/---
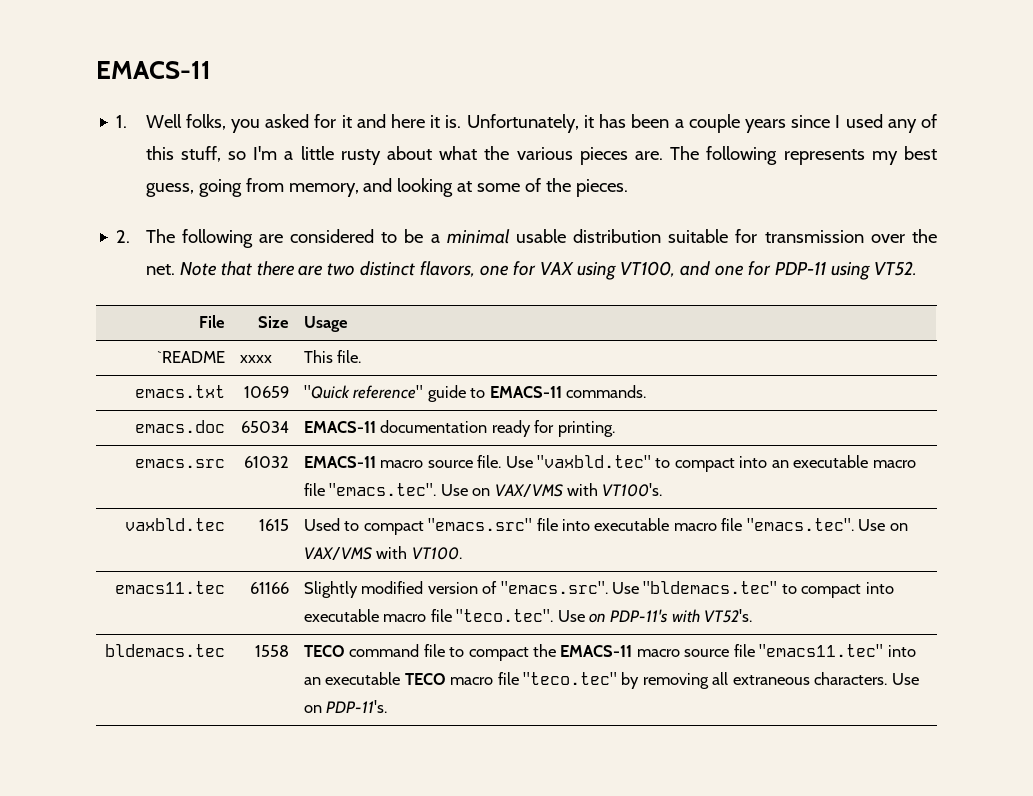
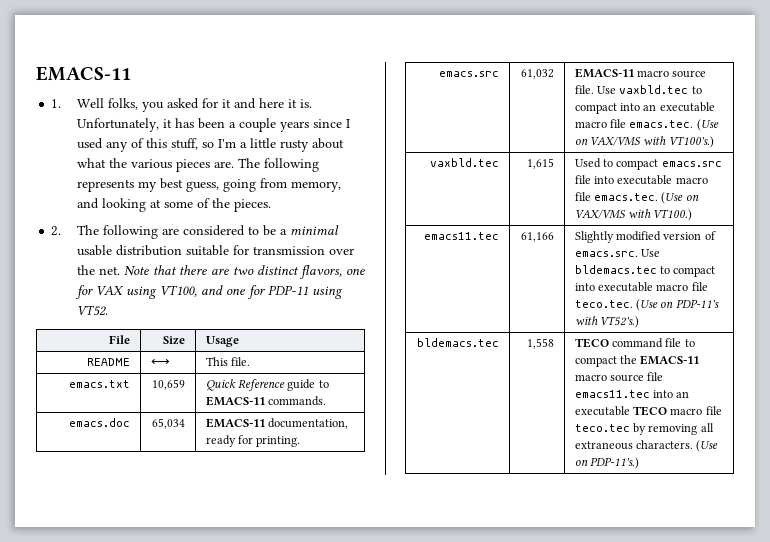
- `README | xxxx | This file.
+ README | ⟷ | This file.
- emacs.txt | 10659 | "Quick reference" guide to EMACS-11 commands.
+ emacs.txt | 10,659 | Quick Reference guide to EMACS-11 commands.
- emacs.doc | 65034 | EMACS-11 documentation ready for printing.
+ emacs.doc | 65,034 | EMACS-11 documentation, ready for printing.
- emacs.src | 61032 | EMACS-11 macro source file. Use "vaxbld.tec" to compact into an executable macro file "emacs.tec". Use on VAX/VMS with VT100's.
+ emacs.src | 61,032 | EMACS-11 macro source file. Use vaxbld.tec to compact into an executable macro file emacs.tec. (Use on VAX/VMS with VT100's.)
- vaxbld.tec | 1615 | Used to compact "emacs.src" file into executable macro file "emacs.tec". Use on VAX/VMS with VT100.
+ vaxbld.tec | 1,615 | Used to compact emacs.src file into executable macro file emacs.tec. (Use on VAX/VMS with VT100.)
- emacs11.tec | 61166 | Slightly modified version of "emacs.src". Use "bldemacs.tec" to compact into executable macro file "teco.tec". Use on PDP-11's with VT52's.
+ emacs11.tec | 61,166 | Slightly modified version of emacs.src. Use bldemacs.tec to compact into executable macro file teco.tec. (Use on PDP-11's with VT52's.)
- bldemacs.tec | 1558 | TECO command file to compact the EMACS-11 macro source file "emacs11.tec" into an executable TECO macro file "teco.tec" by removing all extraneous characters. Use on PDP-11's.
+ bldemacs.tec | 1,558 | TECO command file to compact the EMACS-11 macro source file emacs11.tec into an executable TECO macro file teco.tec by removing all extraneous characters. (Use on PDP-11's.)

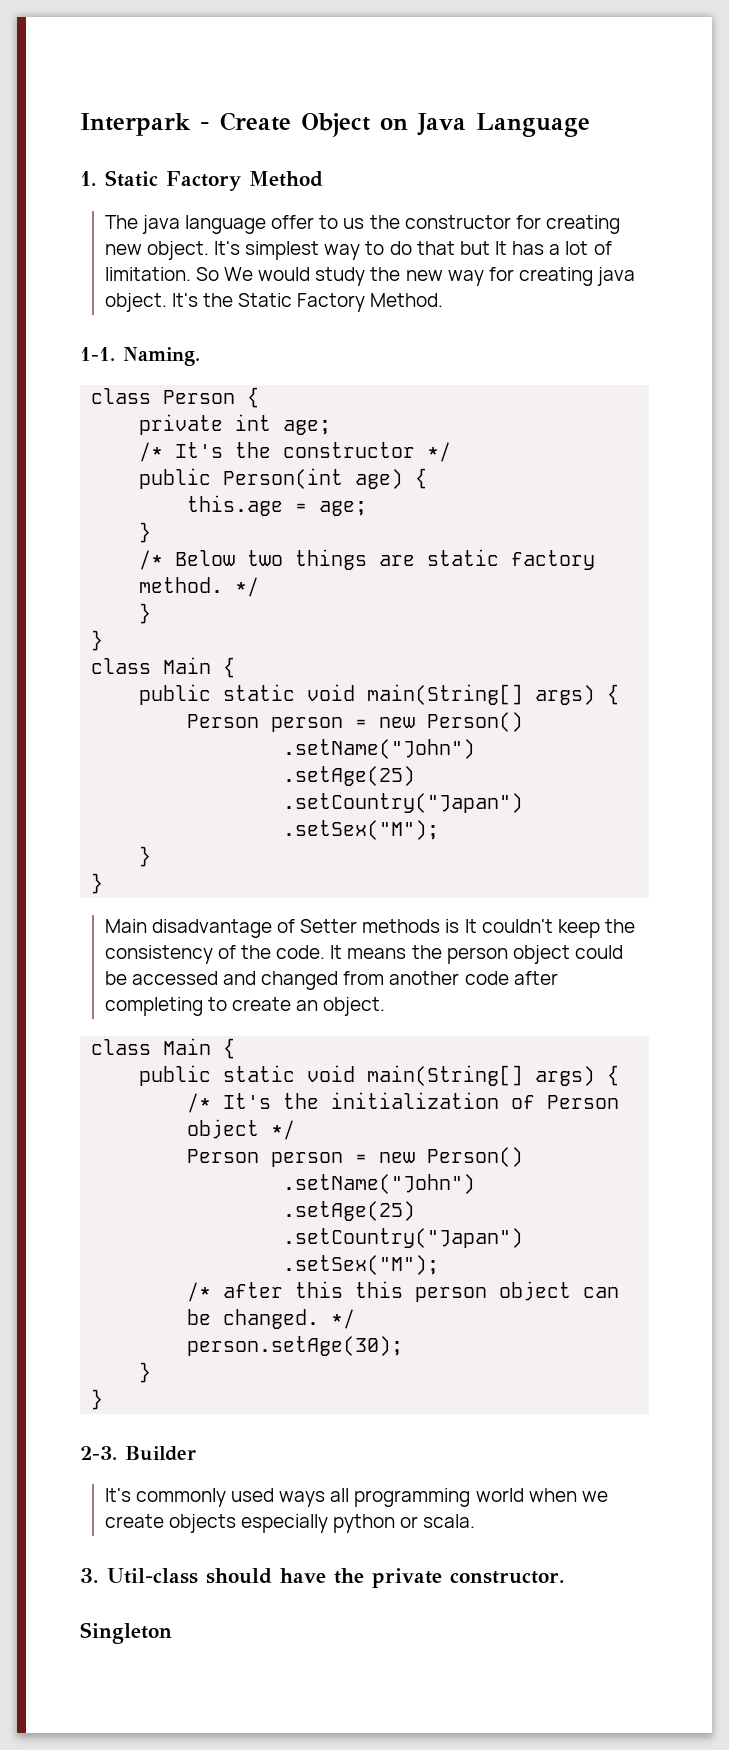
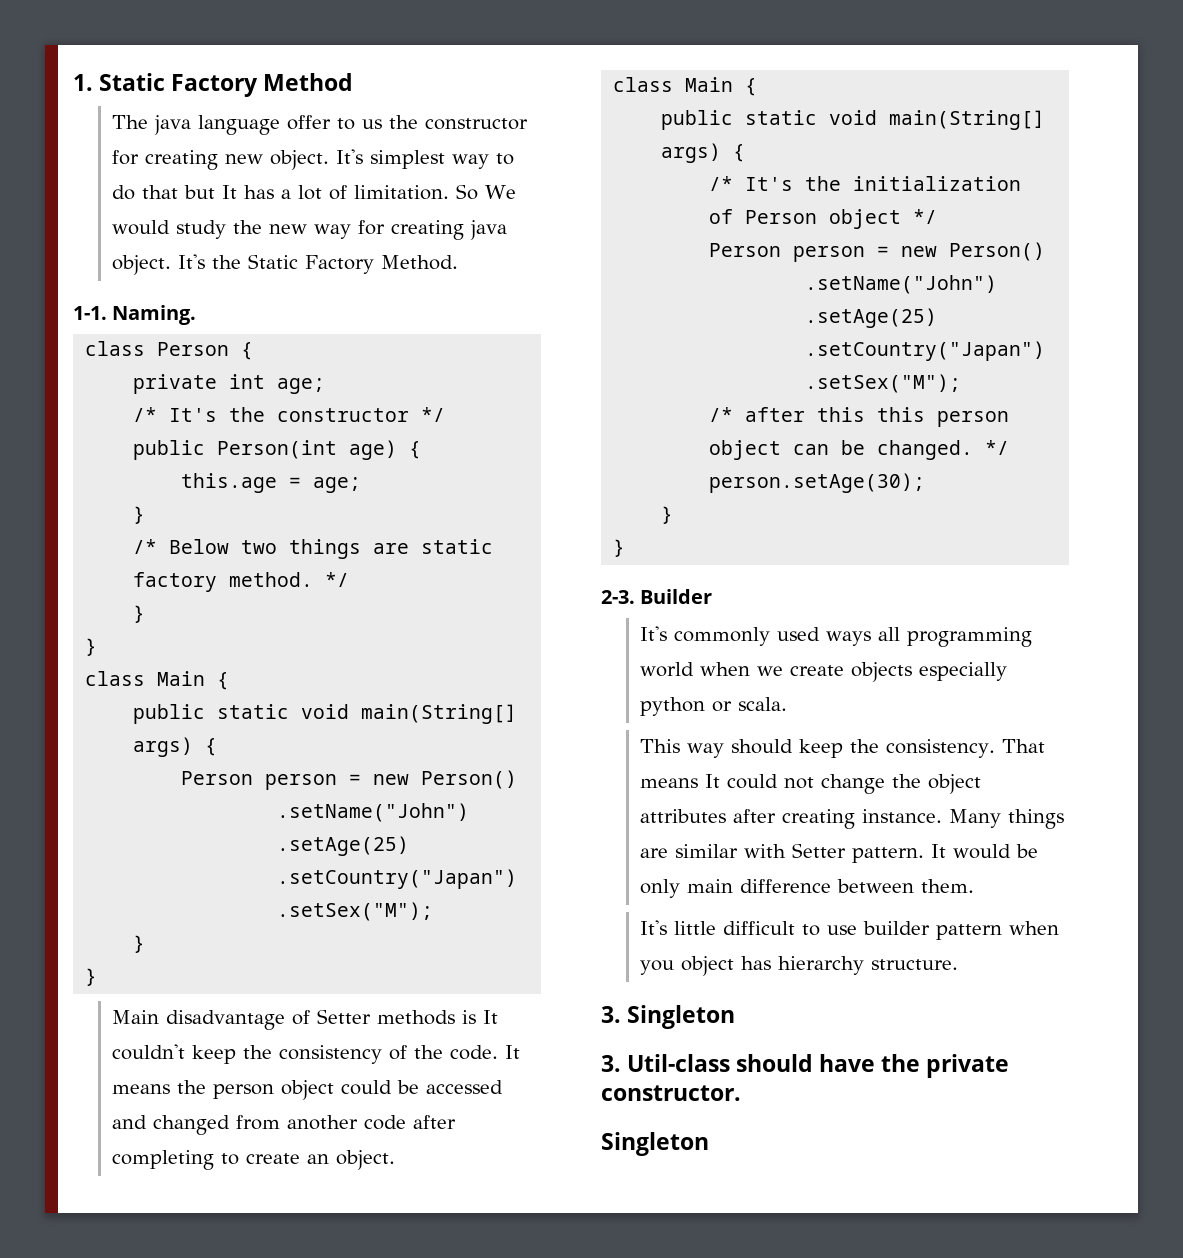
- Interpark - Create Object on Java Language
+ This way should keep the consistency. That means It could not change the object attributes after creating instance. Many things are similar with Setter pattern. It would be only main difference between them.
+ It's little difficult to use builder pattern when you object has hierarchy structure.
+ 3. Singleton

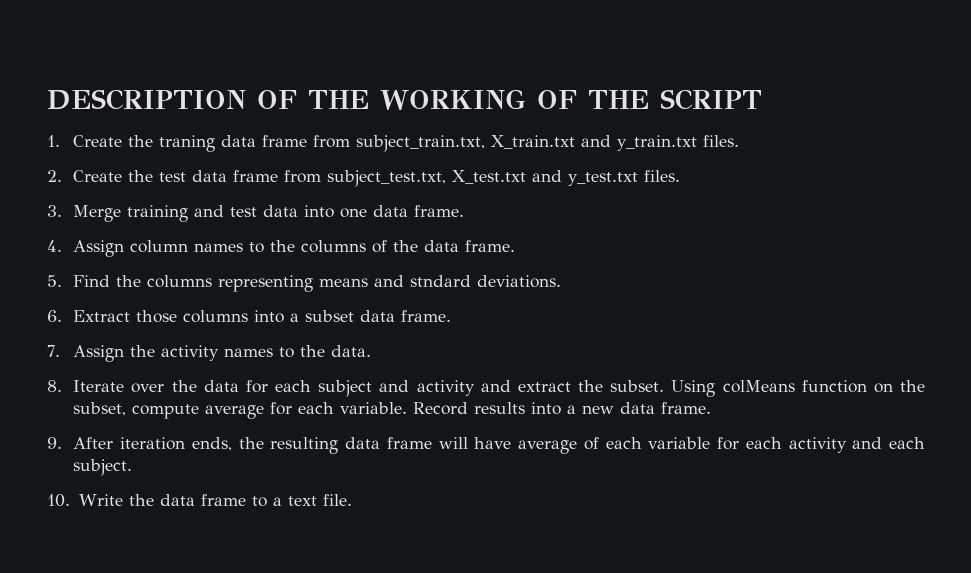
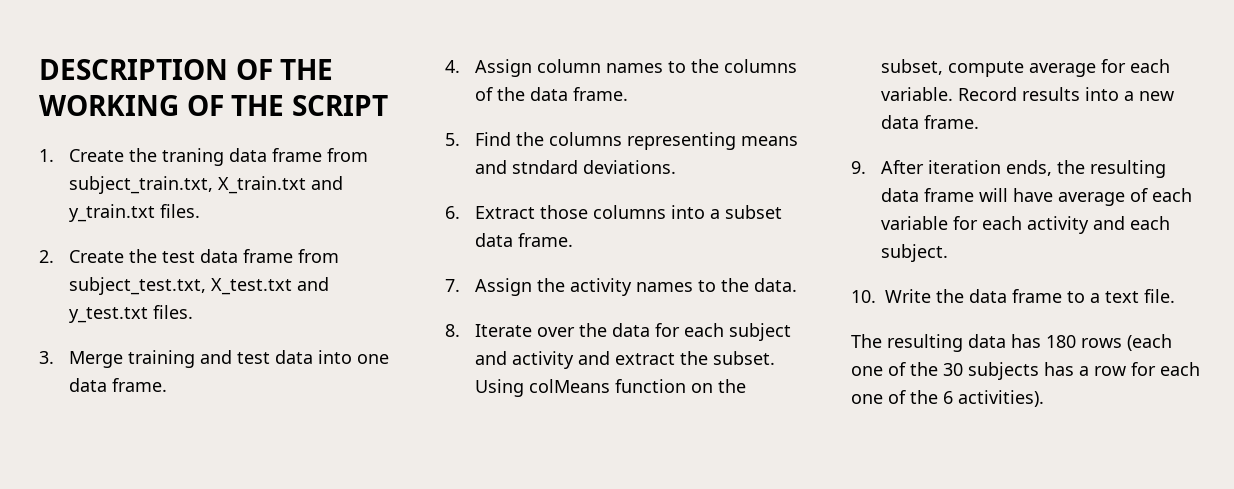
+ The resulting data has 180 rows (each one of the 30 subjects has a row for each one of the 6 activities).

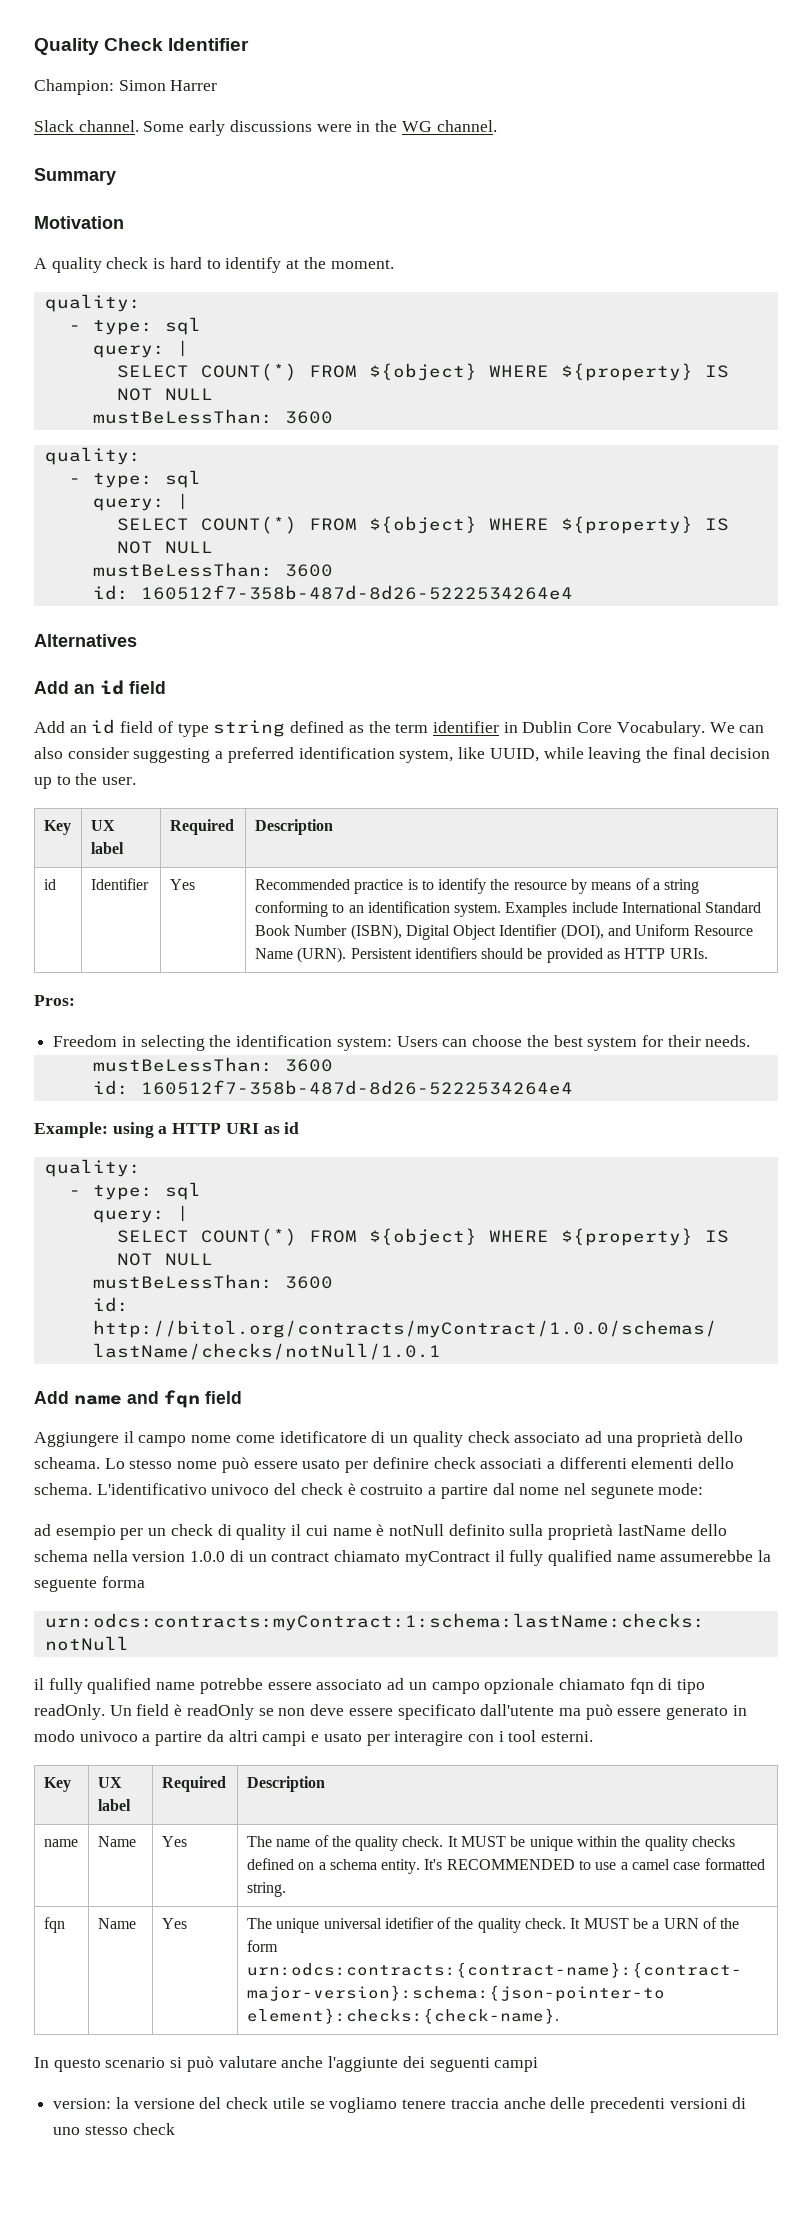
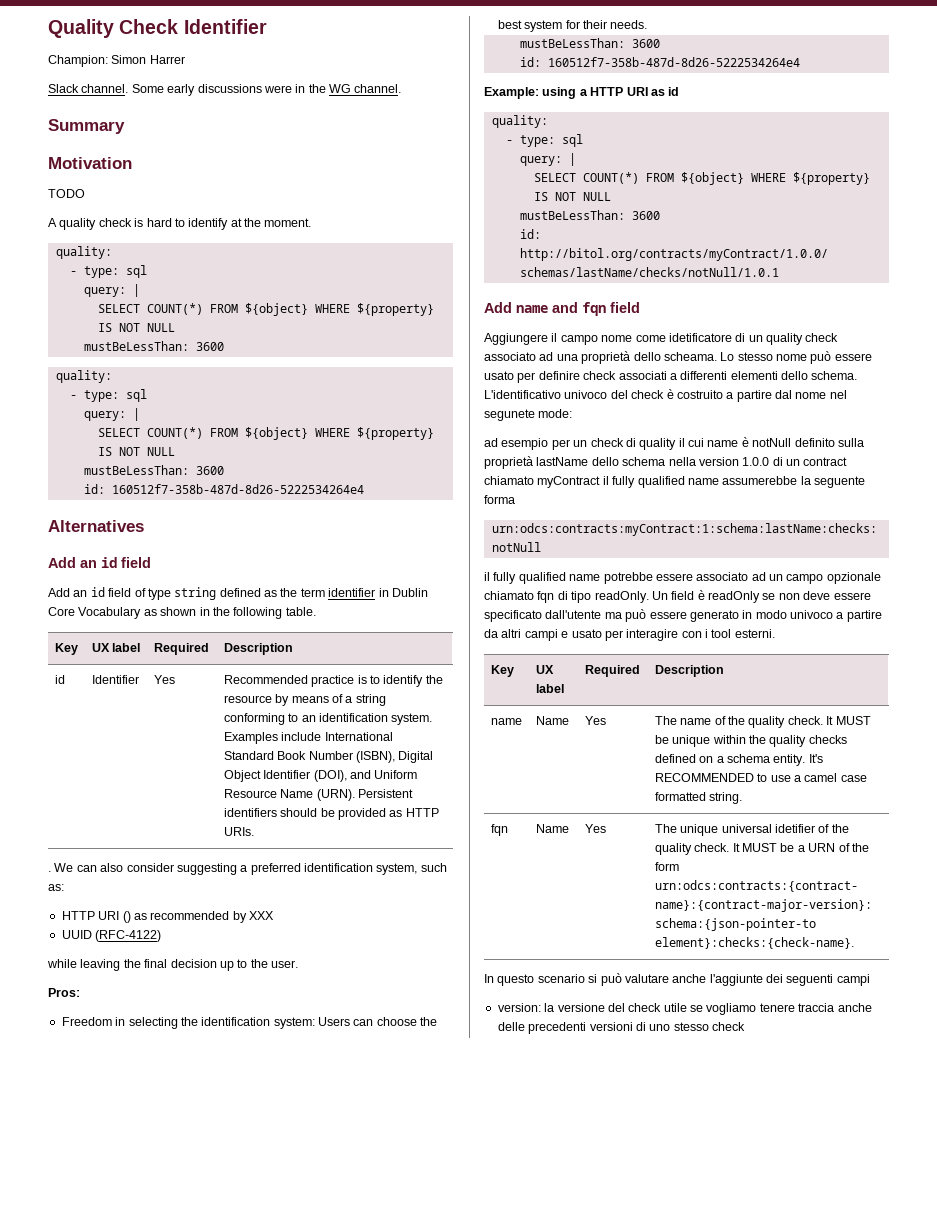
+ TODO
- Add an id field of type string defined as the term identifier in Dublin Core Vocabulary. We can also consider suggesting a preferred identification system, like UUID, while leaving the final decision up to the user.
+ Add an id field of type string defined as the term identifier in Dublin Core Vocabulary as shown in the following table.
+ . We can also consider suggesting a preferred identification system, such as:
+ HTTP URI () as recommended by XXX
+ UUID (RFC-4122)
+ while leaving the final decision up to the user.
\---
#### Prompt
Lines holding the string "system" in the records: how many are there? Give only the number.

#### Solved problem
2